Su presidente, Eduardo Pizarro, responde que el papel de la Comisión no se ve afectado y, por el contrario, asegura que gracias a la extradición se están acelerando los procesos de reparación, porque cuando los ex jefes ‘paras’ perdieron los beneficios que les otorgaba la ley de Justicia y Paz, la Policía quedó con toda la facultad para ocupar los bienes que en un principio se negaron a entregar.
Sobre la verdad, Pizarro asevera que “se fueron 14, pero quedaron más de 33.000 desmovilizados en Colombia que la conocen” y por eso cree que la CNRR “queda más viva que nunca”.
Una conclusión opuesta es la de Patricia Buriticá, también miembro de la Comisión, quien considera que con la extradición la entidad entra en una profunda crisis y pasa a ser un órgano gubernamental, porque pierde las funciones para las cuales fue creada. “Es un fracaso. Quedó entre dicho la verdad, la justicia y en incertidumbre la reparación”, agrega.
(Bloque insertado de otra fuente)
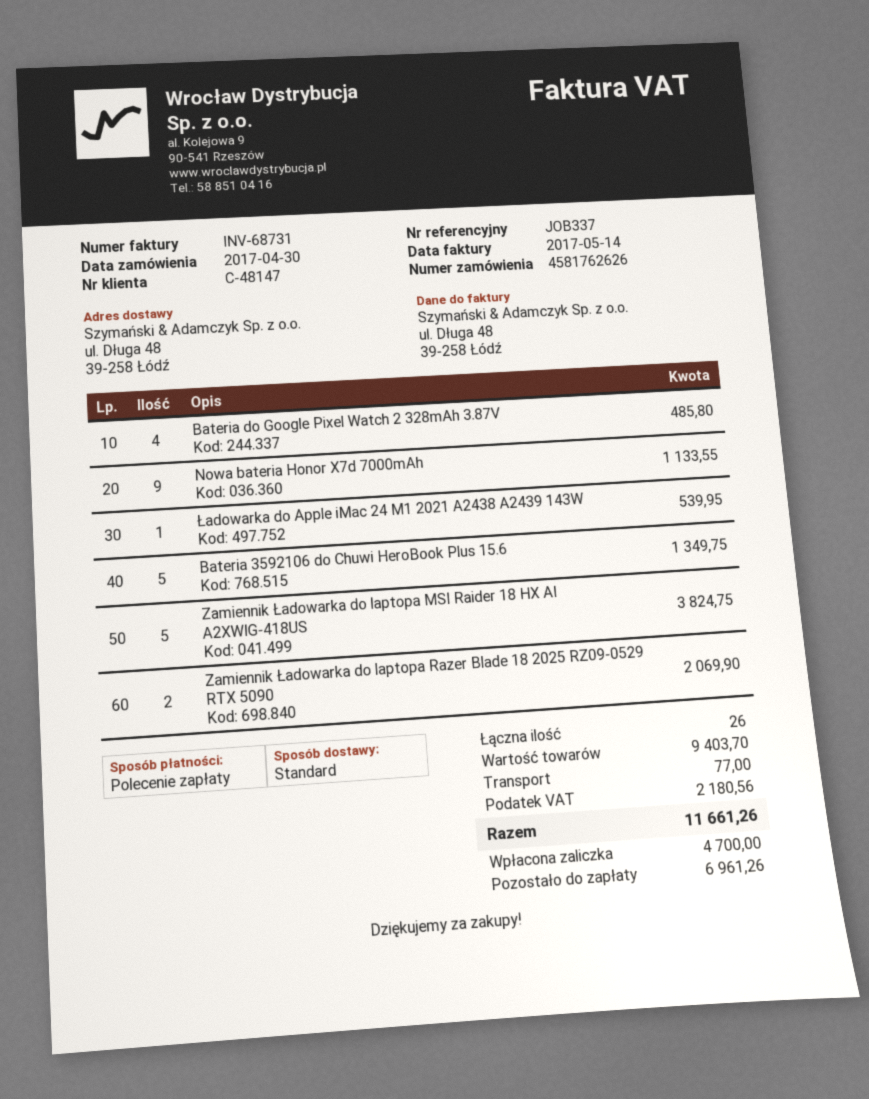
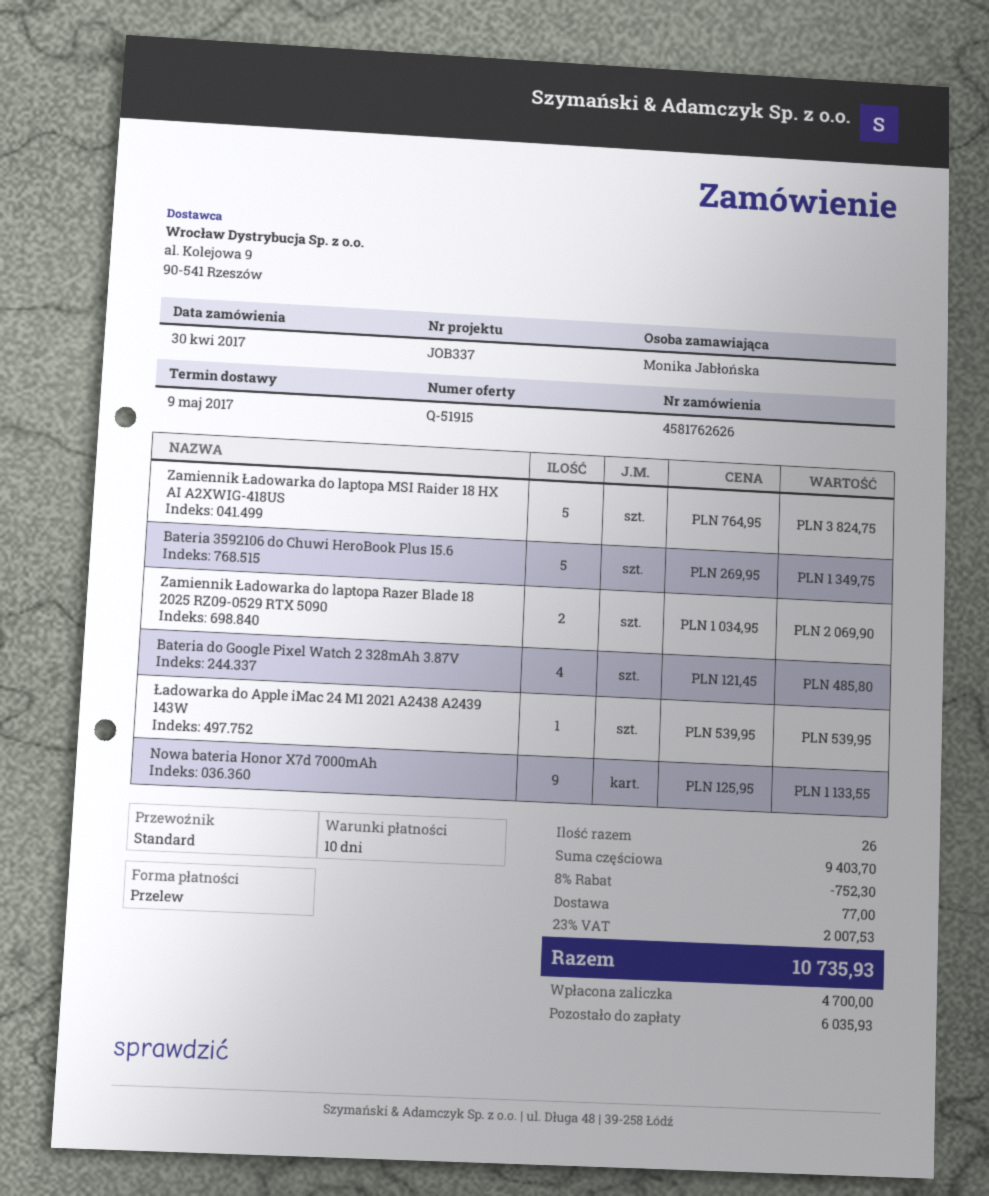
payment method: direct debit -> bank transfer
discount: none -> 8% = 752.30
tax: 2180.56 -> 2007.53
total: 11661.26 -> 10735.93
balance: 6961.26 -> 6035.93

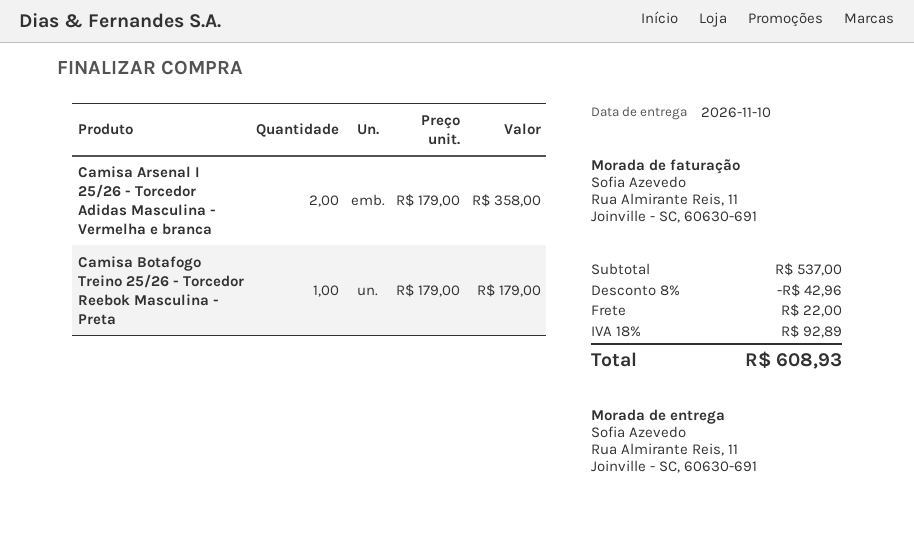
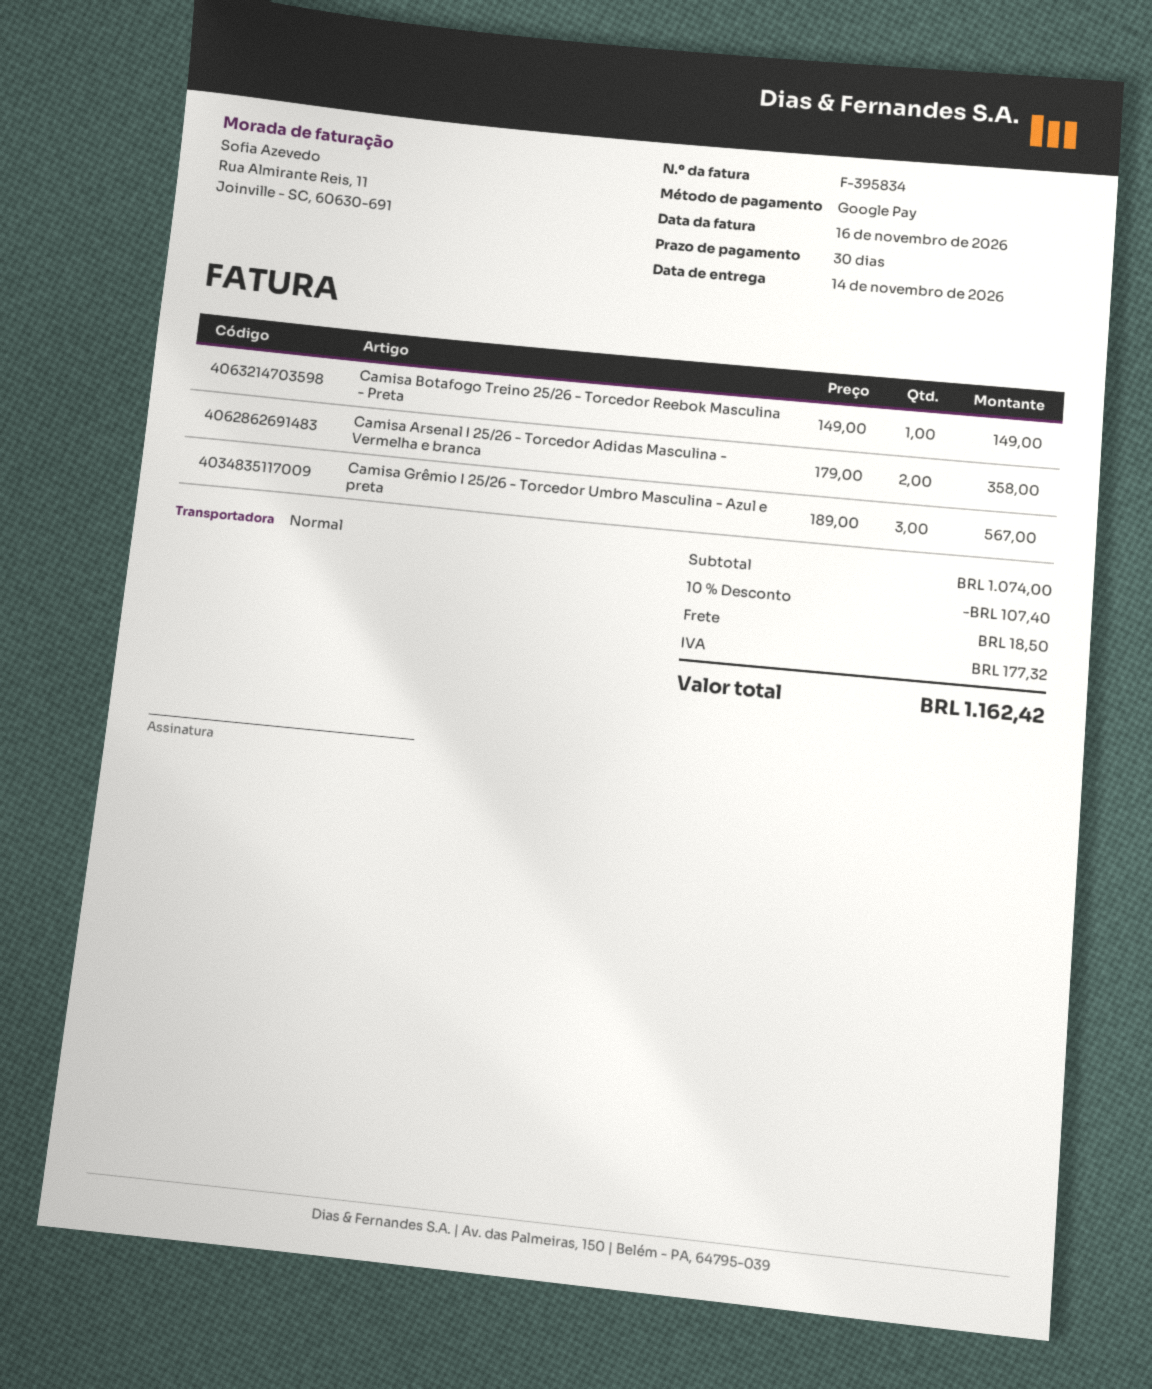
delivery date: 2026-11-10 -> 2026-11-14
Camisa Botafogo Treino 25/26 - Torcedor Reebok Masculina - Preta: 1 x 179.00 = 179.00 -> 1 x 149.00 = 149.00
Camisa Grêmio I 25/26 - Torcedor Umbro Masculina - Azul e preta: none -> 3 x 189.00 = 567.00
subtotal: 537.00 -> 1074.00
discount: 8% = 42.96 -> 10% = 107.40
shipping: 22.00 -> 18.50
tax: 92.89 -> 177.32
total: 608.93 -> 1162.42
En la reparación es pesimista por antecedentes como la sanción a Chiquita Brands, con 25 millones de dólares, por colaborar con las autodefensas, sin que un año después las víctimas hayan recibido nada. Sobre la verdad de los otros paramilitares, cree que no saben lo suficiente. De los 14 extraditados, recuerda las dificultades que tenían las víctimas para trasladarse de un municipio a otro a escuchar las versiones libres, “¿que será ahora en Estados Unidos. Hasta qué punto van a correr con sus gastos?”.
Por otra parte y pese a las dificultades que deja la extradición para el conocimiento de la verdad, Ana Teresa Bernal, también integrante de la CNRR, cree que esa circunstancia intensifica su labor, pues el reto ahora es tratar de garantizarla.
“La verdad no se construye sólo con versiones libres de desmovilizados. Por ejemplo, en pocos meses vamos a presentar un informe de memoria histórica que aporta mucho a las víctimas. No podemos hablar de un fracaso de la Ley de Justicia y Paz, todavía quedan muchas tareas por cumplir”, enfatiza.
Y Patricia Helena Perdomo, otro miembro de la Comisión, defiende su funcionalidad, la cual, según dice, deberá ahora velar porque se cumplan los compromisos fijados con el gobierno de Estados Unidos.
Lo cierto es que la incertidumbre reina al interior de la CNRR. El próximo 20 de mayo, sus 13 miembros tendrán una reunión para determinar la nueva manera de operar y si debe haber cambios tras la reciente extradición de los ex jefes paramilitares.
“Se cierra opción en busca de la verdad”: CIDH
A través de una declaración pública, la Comisión Interamericana de Derechos Humanos (CIDH) cuestionó ayer la extradición de los jefes paramilitares a Estados Unidos, al manifestar que se está afectando la obligación del Estado colombiano de garantizar los derechos de las víctimas a la verdad, a la justicia y a la reparación por los crímenes cometidos por los grupos paramilitares.
En opinión de la CIDH, instancia internacional que hoy examina varias demandas contra el Estado colombiano, la extradición de los jefes paramilitares a los Estados Unidos “cierra la posibilidad de la participación directa de las víctimas en la búsqueda de la verdad sobre los crímenes del paramilitarismo y limita el acceso a la reparación”.
De manera complementaria, la Misión de Apoyo al proceso de paz de la OEA expidió igualmente una declaración en la que aclaró que la decisión constituye una prerrogativa del Gobierno sustentada en acuerdos internacionales, y que lo importante es que no se afecte el derecho de las víctimas. La Misión expresó que no es de su competencia decir si es conveniente o no.